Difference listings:
====
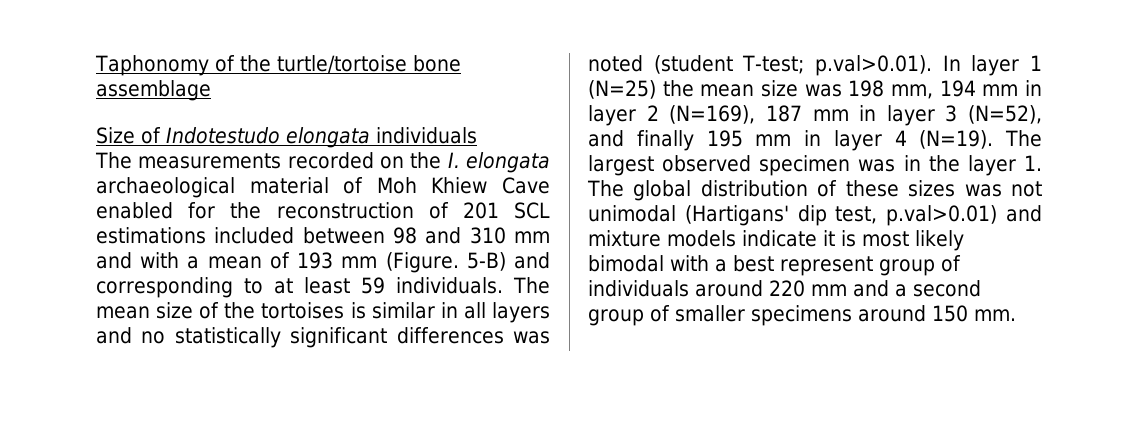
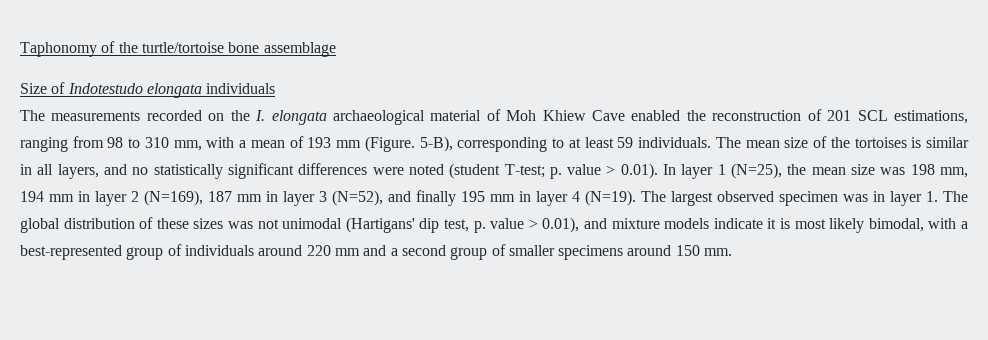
- The measurements recorded on the I. elongata archaeological material of Moh Khiew Cave enabled for the reconstruction of 201 SCL estimations included between 98 and 310 mm and with a mean of 193 mm (Figure.
+ The measurements recorded on the I. elongata archaeological material of Moh Khiew Cave enabled the reconstruction of 201 SCL estimations, ranging from 98 to 310 mm, with a mean of 193 mm (Figure.
- 5-B) and corresponding to at least 59 individuals.
+ 5-B), corresponding to at least 59 individuals.
- The mean size of the tortoises is similar in all layers and no statistically significant differences was noted (student T-test; p.val>0.01). In layer 1 (N=25) the mean size was 198 mm, 194 mm in layer 2 (N=169), 187 mm in layer 3 (N=52), and finally 195 mm in layer 4 (N=19).
+ The mean size of the tortoises is similar in all layers, and no statistically significant differences were noted (student T-test; p. value > 0.01). In layer 1 (N=25), the mean size was 198 mm, 194 mm in layer 2 (N=169), 187 mm in layer 3 (N=52), and finally 195 mm in layer 4 (N=19).
- The largest observed specimen was in the layer 1. The global distribution of these sizes was not unimodal (Hartigans' dip test, p.val>0.01) and mixture models indicate it is most likely bimodal with a best represent group of individuals around 220 mm and a second group of smaller specimens around 150 mm.
+ The largest observed specimen was in layer 1. The global distribution of these sizes was not unimodal (Hartigans' dip test, p. value > 0.01), and mixture models indicate it is most likely bimodal, with a best-represented group of individuals around 220 mm and a second group of smaller specimens around 150 mm.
====
## EXERCISE BRIEF
Looking at the records, how many lines include "second"? Respond with the number only.

## YOUR SOLUTION
2